PathAI has implemented quality control mechanisms that should flag anomalous samples, but the definition of "anomalous" depends on the distribution of the training set. This is a classic machine learning problem: out-of-distribution detection is difficult, and false negatives can be insidious. A sample that the algorithm evaluates with high confidence might actually belong to a region of the feature space never seen during training.
Finally, there is the issue of economic accessibility. AIM-NASH is a proprietary cloud platform, and PathAI charges per-sample fees to sponsors who use it. For trials conducted by big pharma with multimillion-dollar budgets, the cost is marginal. But for academic trials, small biotechs, or research centers in low- and middle-income countries, it could become prohibitive. There is a risk that AI in pathology will create a gap between those who can afford it and those who cannot, with consequences for the diversity and representativeness of global research.
The qualification of AIM-NASH by the FDA and EMA marks a turning point in the history of regulatory medicine. For the first time, an artificial intelligence algorithm has been recognized not as an experimental gadget, but as a reliable tool for generating data in regulated contexts. It is a recognition that comes after years of skepticism and false starts, and it represents a validation of the potential of computational pathology.

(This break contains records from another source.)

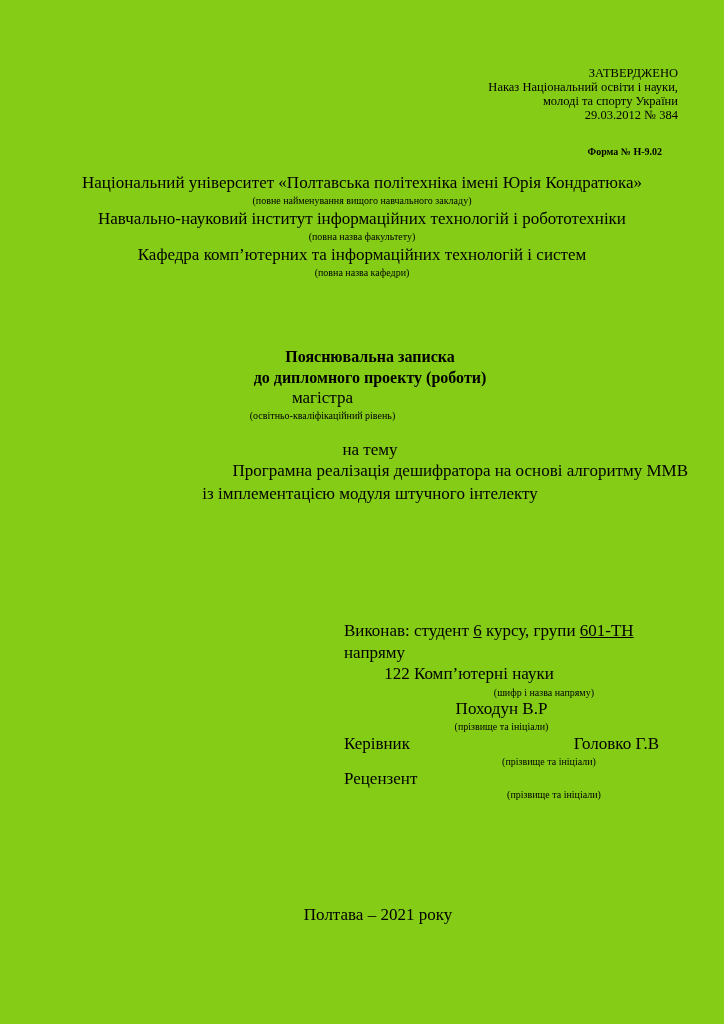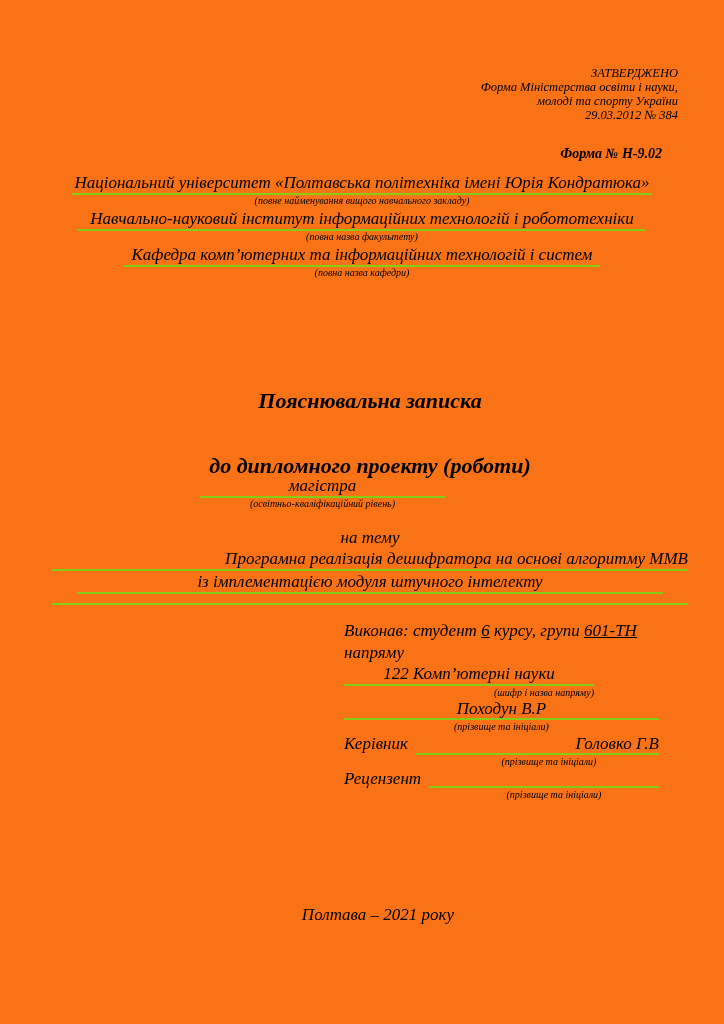--- a/index.html
+++ b/index.html
@@ -7,11 +7,10 @@
     position: relative;
     width: 724px;
     height: 1024px;
-    background: #f97316;
+    background: #84cc16;
     color: #000000;
     font-family: "Liberation Serif", "DejaVu Serif", serif;
     overflow: hidden;
-    font-style: italic;
   }
   .uline { border-bottom: 2px solid #84cc16; }
   .u { text-decoration: underline; }

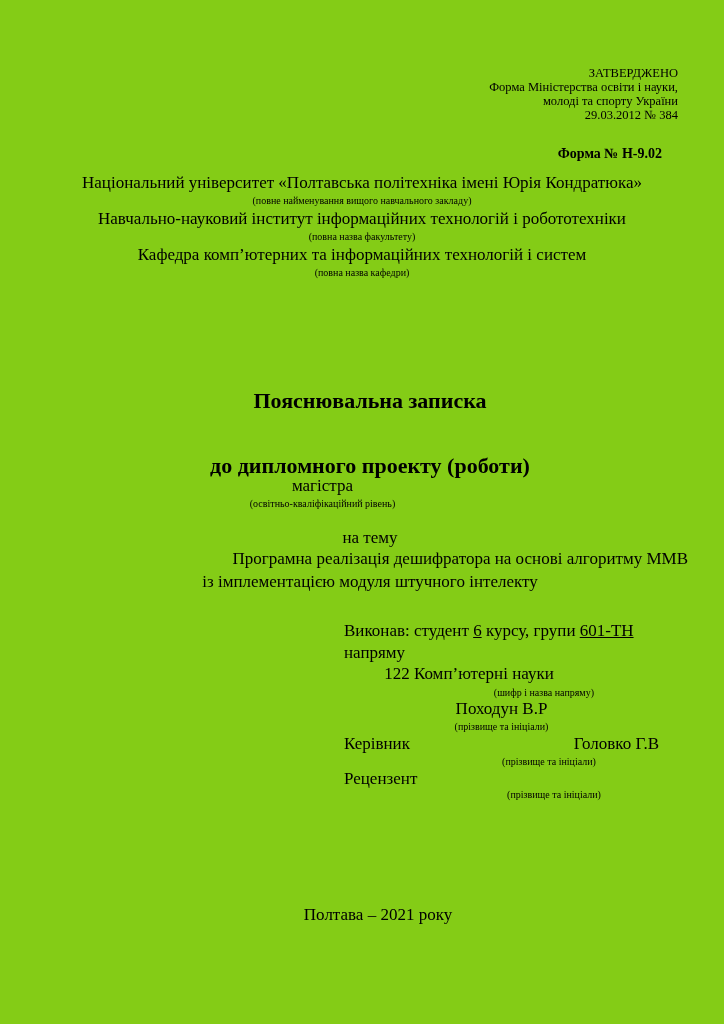--- a/index.html
+++ b/index.html
@@ -84,7 +84,7 @@
 
   <div class="approval">
     <div>ЗАТВЕРДЖЕНО</div>
-    <div>Форма Міністерства освіти і науки,</div>
+    <div>Наказ Національний освіти і науки,</div>
     <div>молоді та спорту України</div>
     <div>29.03.2012 № 384</div>
   </div>

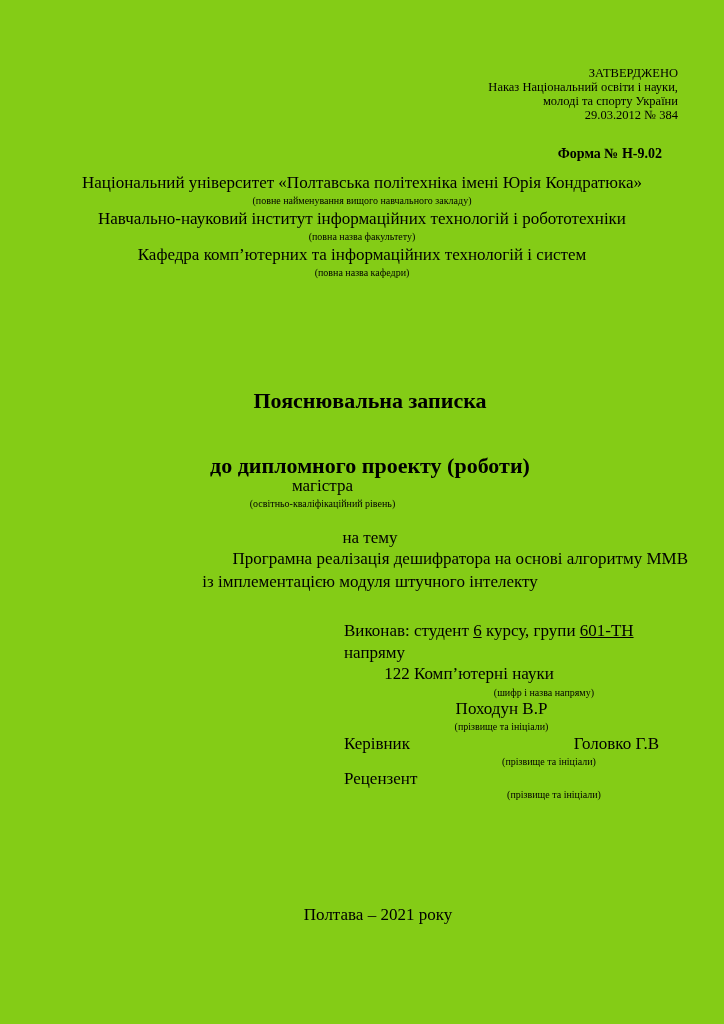--- a/index.html
+++ b/index.html
@@ -23,7 +23,7 @@
   }
   .form-number {
     position: absolute; top: 146px; right: 62px;
-    font-size: 14px; font-weight: bold;
+    font-size: 10px; font-weight: bold;
   }
 
   

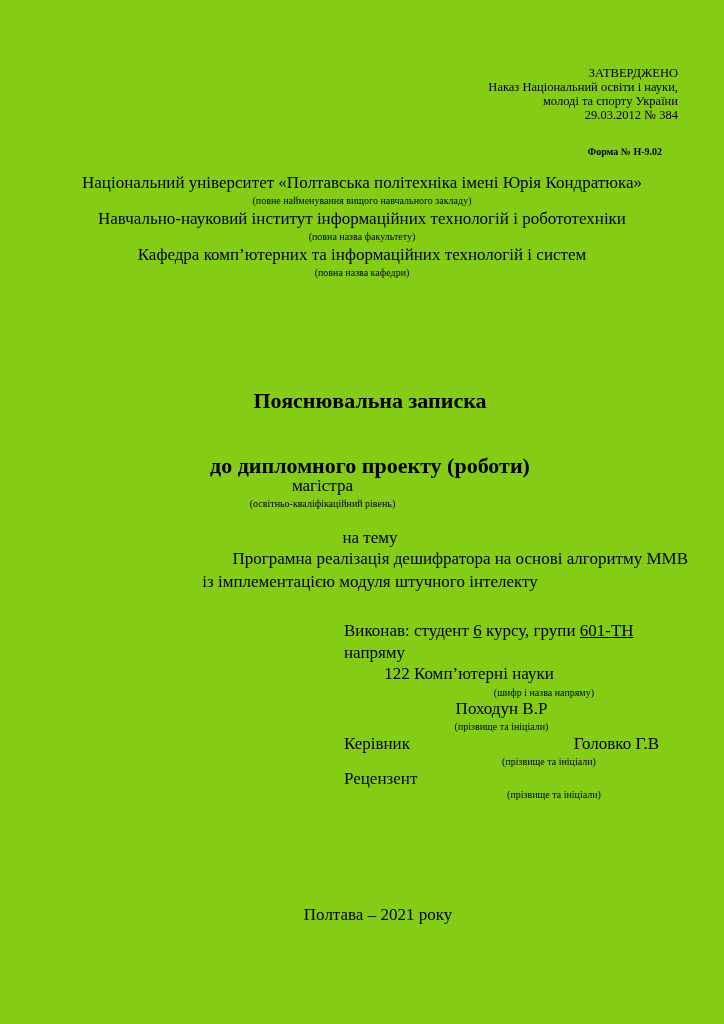--- a/index.html
+++ b/index.html
@@ -43,7 +43,7 @@
     position: absolute; top: 346px; left: 52px; width: 636px;
     text-align: center;
   }
-  .bold17 { font-size: 22px; line-height: 21px; font-weight: bold; margin-top: 44px; }
+  .bold17 { font-size: 16px; line-height: 21px; font-weight: bold; }
   .degree-row {
     font-size: 17px; line-height: 20px;
     width: 245px; margin-left: 148px; text-align: center;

However, it would be naive to ignore the unresolved issues. Dataset biases, liability questions, and global accessibility problems are not technical obstacles that can be overcome with more data or better algorithms. They are systemic challenges that require new conceptual, legal, and ethical frameworks. Major Kusanagi, faced with the biopsy-reading algorithm, would continue to ask: when we entrust such important decisions to machines, what do we lose that is essentially human? And what do we gain that humans alone could not achieve?

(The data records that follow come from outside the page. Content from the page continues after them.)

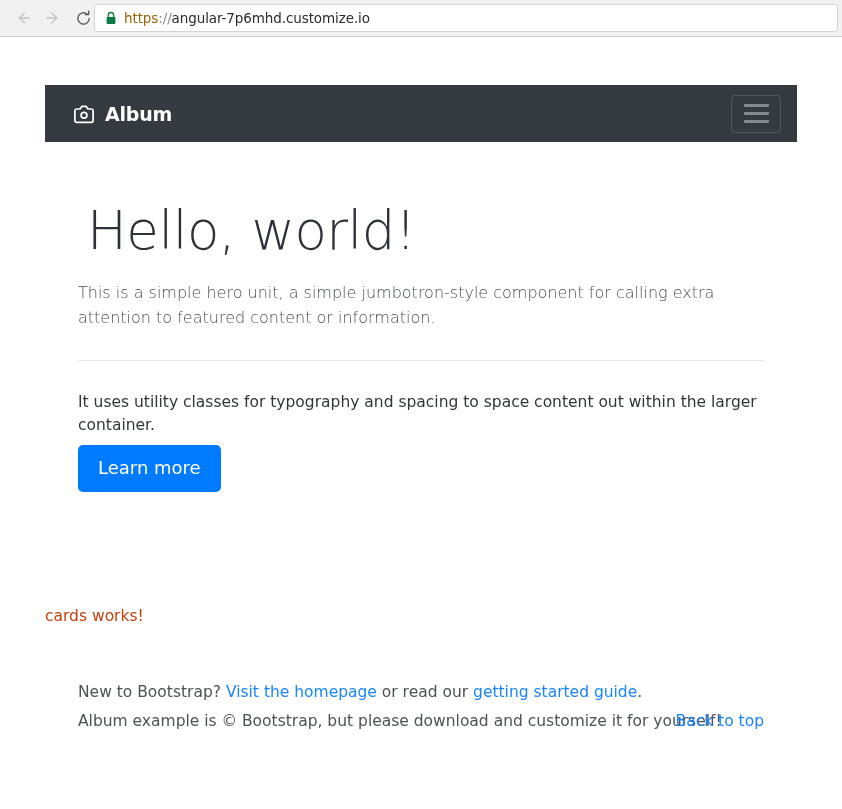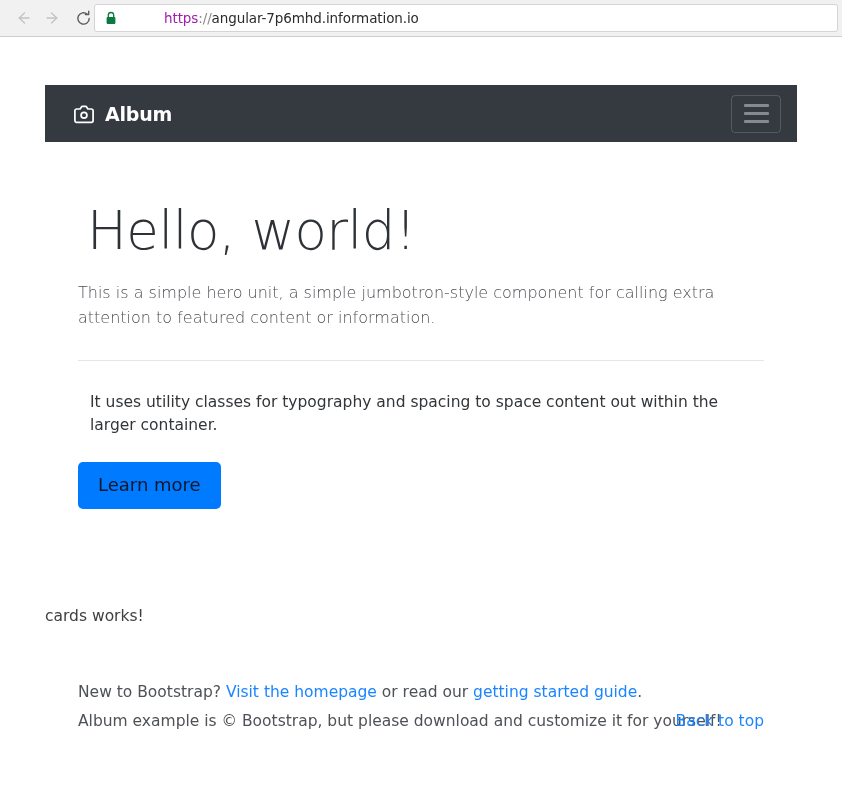--- a/index.html
+++ b/index.html
@@ -69,7 +69,7 @@
     white-space: nowrap;
     letter-spacing: -0.1px;
   }
-  .url-scheme { color: #a21caf; margin-left: 40px; }
+  .url-scheme { color: #a16207; }
   .url-sep { color: #8a8a8a; }
 
   

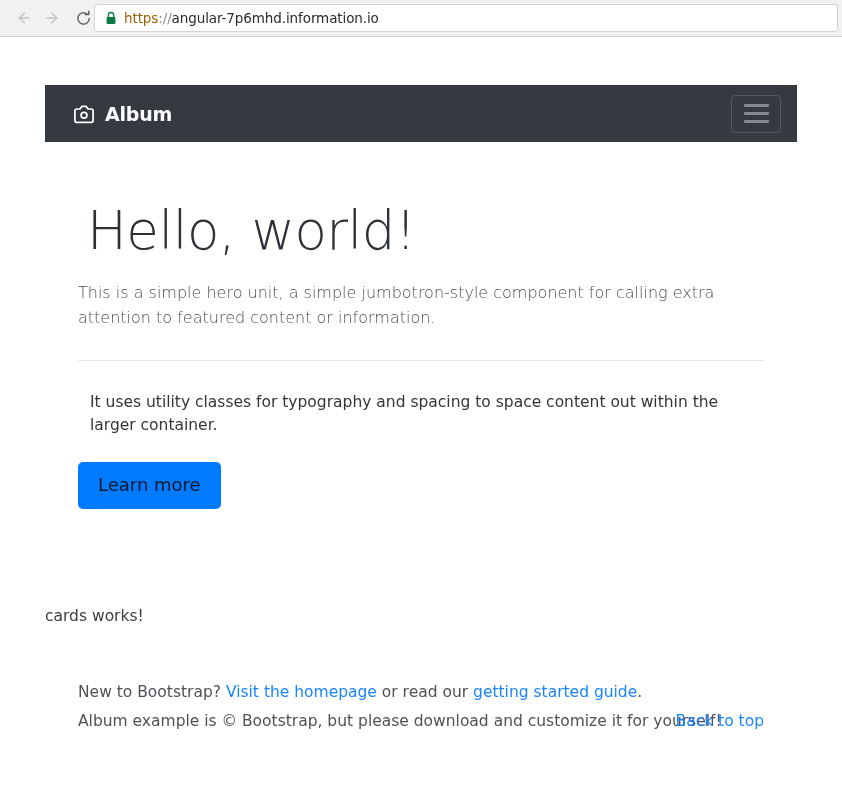--- a/index.html
+++ b/index.html
@@ -267,7 +267,7 @@
         <rect x="1.6" y="5.9" width="8.8" height="7.1" rx="1" fill="#0b7a40"></rect>
       </svg>
     </span>
-    <span class="url-text"><span class="url-scheme">https</span><span class="url-sep">://</span><span>angular-7p6mhd.information.io</span></span>
+    <span class="url-text"><span class="url-scheme">https</span><span class="url-sep">://</span><span>angular-7p6mhd.customize.io</span></span>
   </div>
 
 </div>

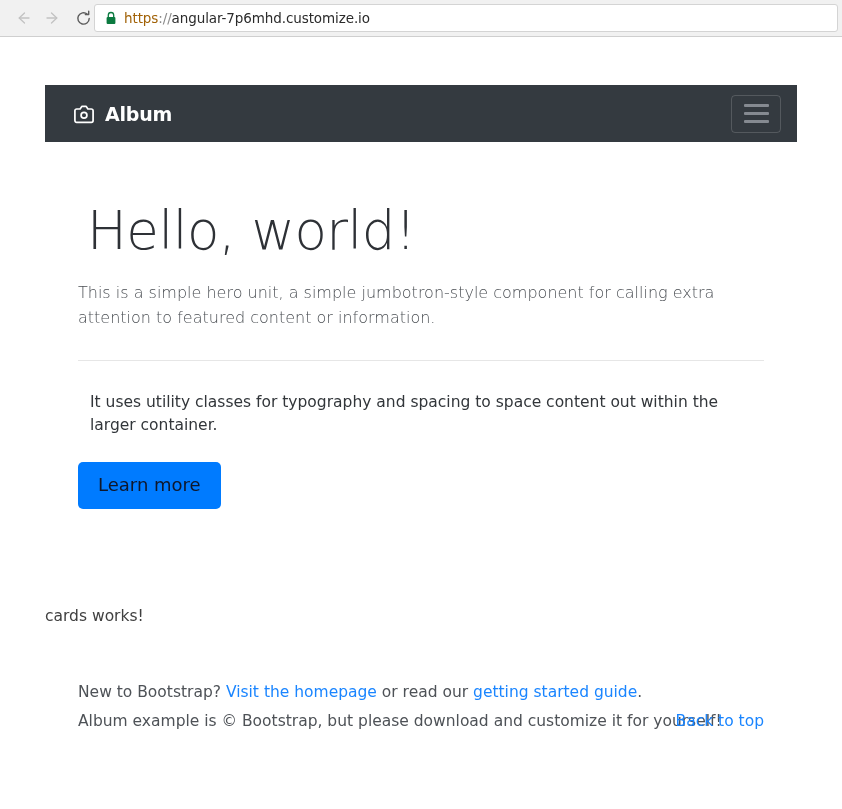--- a/index.html
+++ b/index.html
@@ -171,7 +171,7 @@
     font-family: "DejaVu Sans", sans-serif;
     font-size: 15.5px;
     color: #32363a;
-    margin: 30px 0 0 12px;
+    margin: 30px 0 0 0;
     line-height: 1.5;
   }
   .btn-primary {

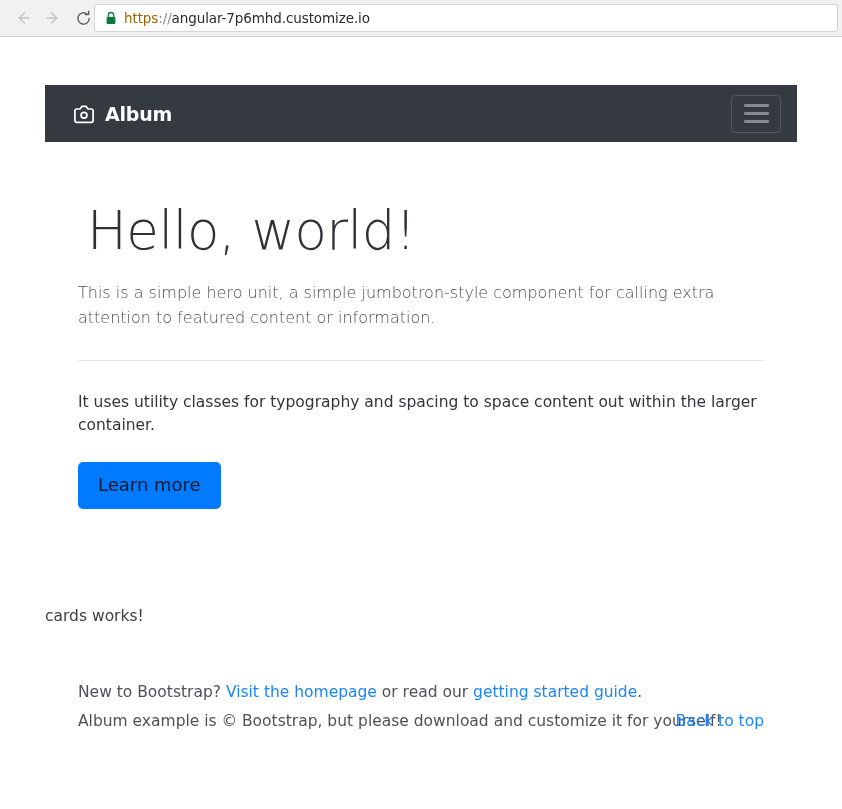--- a/index.html
+++ b/index.html
@@ -176,9 +176,9 @@
   }
   .btn-primary {
     display: inline-block;
-    margin-top: 25px;
+    margin-top: 8px;
     background: #007bff;
-    color: #0f172a;
+    color: #ffffff;
     font-family: "DejaVu Sans", sans-serif;
     font-size: 18px;
     padding: 12px 20px 13px 20px;

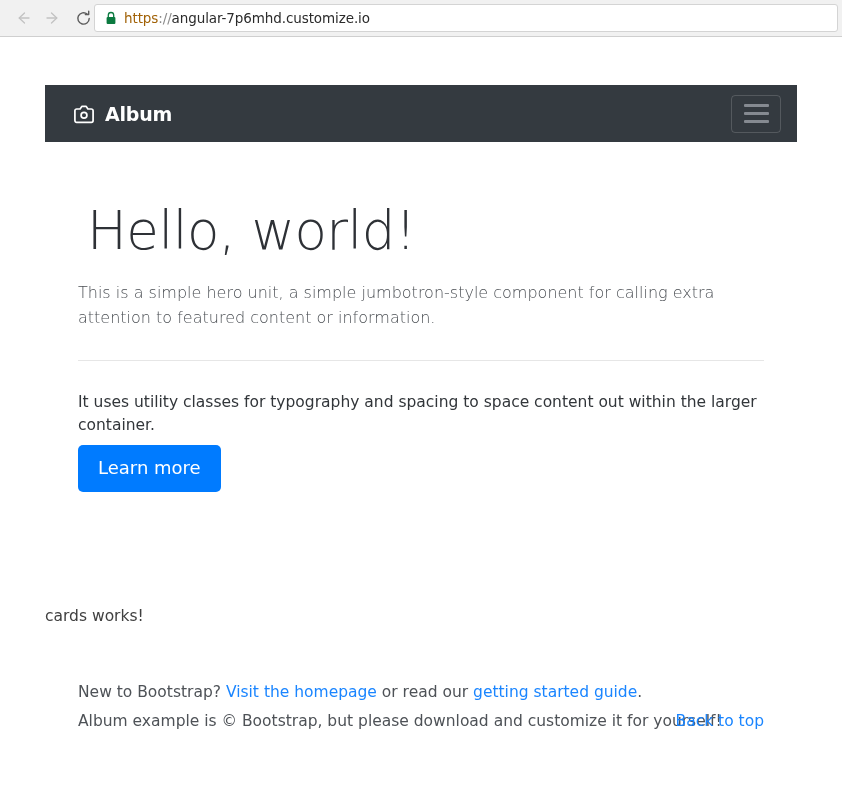--- a/index.html
+++ b/index.html
@@ -196,7 +196,7 @@
     top: 569px;
     font-family: "DejaVu Sans", sans-serif;
     font-size: 15.5px;
-    color: #404040;
+    color: #c2410c;
   }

The answers are not yet clear, but one thing is certain: the era of AI as a passive support is ending. What is emerging is a hybrid model where humans and algorithms merge into complex decision-making systems, with logics and responsibilities that no longer belong to either one alone. As always, technology runs faster than our ability to understand it. And as always, we are left to chase after it, trying not to lose sight of what really matters: patient health, research integrity, and justice in access to care.